If you can't have such a layout due to having to store things in that room, build higher. Allow storage below the layout, and get the trains up where you'll appreciate the view more realistically...near chest or even throat level. It will be a bit more difficult to build, but that's a part of building anyway...overcoming challenges.

One detractor, though, is that around-the-walls means an access gate that must swing up, swing down, or swing wide.


----------



## traction fan (Oct 5, 2014)

*N-scale passenger emphasis shelf layout*



Sunsanvil said:


> I want to do an N layout with focus on passenger: those looooong 80' cars. I have about 10 feet of wall it can go against but even a simple oval with 20" radius means the reach distance is going to be too long.
> 
> What are some ideas or strategies to keep the min radius on the high side but still keep the layout somewhat contained?


Sunsanvil;

I have an N-scale shelf layout that emphasises passenger operations. I built it in sections. (highly recommended) My standard (middle) sections are 4' long, 16" high, and 16" deep. (see third photo)
At the ends I have deeper sections for my turnback loops. My deepest section is 3' deep and it is low enough for me to reach the back. (I'm 6'-6" tall) It is also removable. If I disconnect the tracks that cross onto it, I can slide it out and get to any part of it. 
The other end loop is on a peninsula, with access on both sides. (2nd & 4th photos, It's a two-level layout.) So no long reach is required. One of the "corner sections" (of the layout, not the room.) is also about 3' square. (1rst photo) The area on the right, with trees, is a liftout section) I have track way at the back, so a dreaded "duck under" is needed there. However, since I'm old and disabled, I "converted" my "duck under" to a "roll under" with a short, caster-equipped, stool. Getting back there is easy, but transitioning from sitting on the stool, to standing up inside the small access hole, is a bit of a P.I.T.A..  

My minimum radius is 16" with 19"< wherever possible. I find these curve radii quite adequate for 85' N-scale passenger cars.


good luck, have fun;

Traction Fan :smilie_daumenpos:


----------



## Sunsanvil (Jan 25, 2017)

traction fan said:


> I have an N-scale shelf layout that emphasises passenger operations. I built it in sections. (highly recommended)

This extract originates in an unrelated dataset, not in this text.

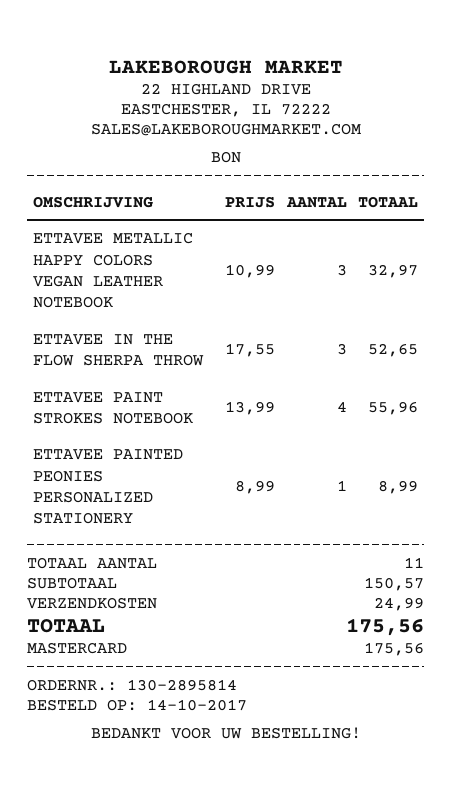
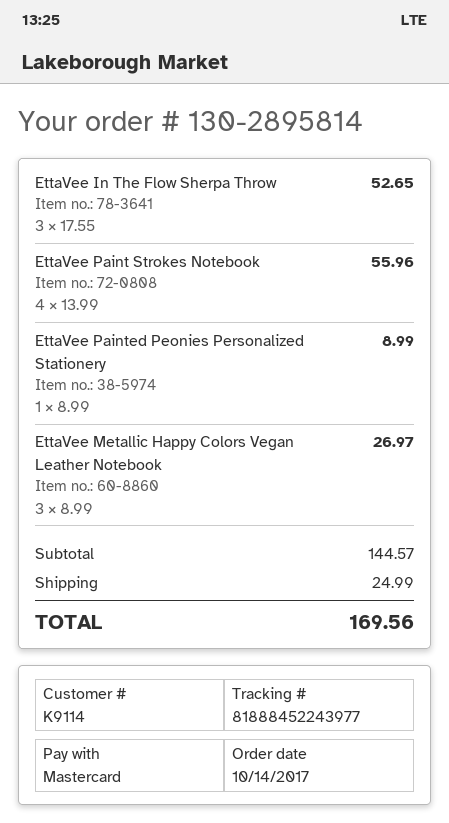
ETTAVEE METALLIC HAPPY COLORS VEGAN LEATHER NOTEBOOK: 3 x 10.99 = 32.97 -> 3 x 8.99 = 26.97
subtotal: 150.57 -> 144.57
total: 175.56 -> 169.56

Have you got a plan of your layout I could look at?

Thanks.


----------



## traction fan (Oct 5, 2014)

*track plan*



Sunsanvil said:


> Have you got a plan of your layout I could look at?
> 
> Thanks.


Sunsanvil;

No, unfortunately I don't have a track plan. However, I can tell you how to make a very basic "3D model" of my mainline. No you won't need a 3D printer, only a common paper clip!
With needle nose pliers grab one end of the steel wire that makes up the paper clip. (either the inside end, or the outside end) Pull that end away from the rest of the paper clip. Then do the same thing to the other end of the paper clip's wire, pulling in the opposite direction. You should now have an elongated spiral. That is the shape of my mainline. An elongated helix, or spiral. Now put a small piece of paper inside the spiral you have just formed. Then look at the spiral from one of the long sides, with the paper blocking your view of the other side of the spiral. You are now looking at a "model" of my layout!
My railroad is a two-level type. My entire mainline is one continuous grade, with flat spots for the yards at Seattle, on the lower level, and Cedar Falls, on the upper level. I need this grade to get from one level to the other. The "back track" is concealed behind removeable backdrops, (hence the view-blocking piece of paper) so a train never passes through the same scene twice, except after passing through a reverse loop and returning, headed back down, or up, the long grade.

Traction Fan :smilie_daumenpos:


----------



## Sunsanvil (Jan 25, 2017)

What is the typical setback for track from the edge of a layout?


----------



## MichaelE (Mar 7, 2018)

A 22" radius will give a 44" half circle. On a 4x8 that leaves 2" on each side. Not much at all if the locomotive doesn't want to follow the curve.


----------



## mesenteria (Oct 29, 2015)

Sunsanvil said:


> What is the typical setback for track from the edge of a layout?


It depends on what you have around the tracks. If you have the continuation of a slope that starts above the tracks, which are running across the slope, and continues after the tracks down to the edge, especially a steep one, you'd want several inches to give you a fighting chance to catch the tumbling rolling stock that derails...somehow. It happens.

If it's flat on either side, you could get as close to a single inch, provided you have a retaining wall, or a stiff hedgerow, that will prevent the derailed item from falling over the edge. If it were me, I'd have plexiglass or stiff plastic trees, or a scale wall...something at least 1.5" high to prevent a tumble over it.

It also depends on your risk tolerance. If it's a curved path that comes close to an edge, you'd best limit speed there to prevent momentum from ensuring a derailed and tumbling item, like an expensive locomotive, doesn't fall over the edge.

Without a barrier, I'd leave three inches as a bare minimum. Even that is very skimpy and risky, especially with momentum.


----------



## traction fan (Oct 5, 2014)

*44" center to center*



MichaelE said:


> A 22" radius will give a 44" half circle. On a 4x8 that leaves 2" on each side. Not much at all if the locomotive doesn't want to follow the curve.


MichaelE;

Actually you wouldn't even have that much. The radius of track curves is measured from the center of the ties. Your 44" doesn't include the other half of the track on both sides. That adds up to the full width of an HO track section, which this old N-scaler is going to estimate as 1-1/4" (some HO modeler can provide a more accurate measurement) So, adding that to the 44" there would be a bit under 1-1/2" left on either side of the 4x8. Also there would be some overhang of cars and locomotives that would need to be allowed for. 

Traction Fan :smilie_daumenpos:


----------



## Lemonhawk (Sep 24, 2013)

It also assumes no easement into the curve.


----------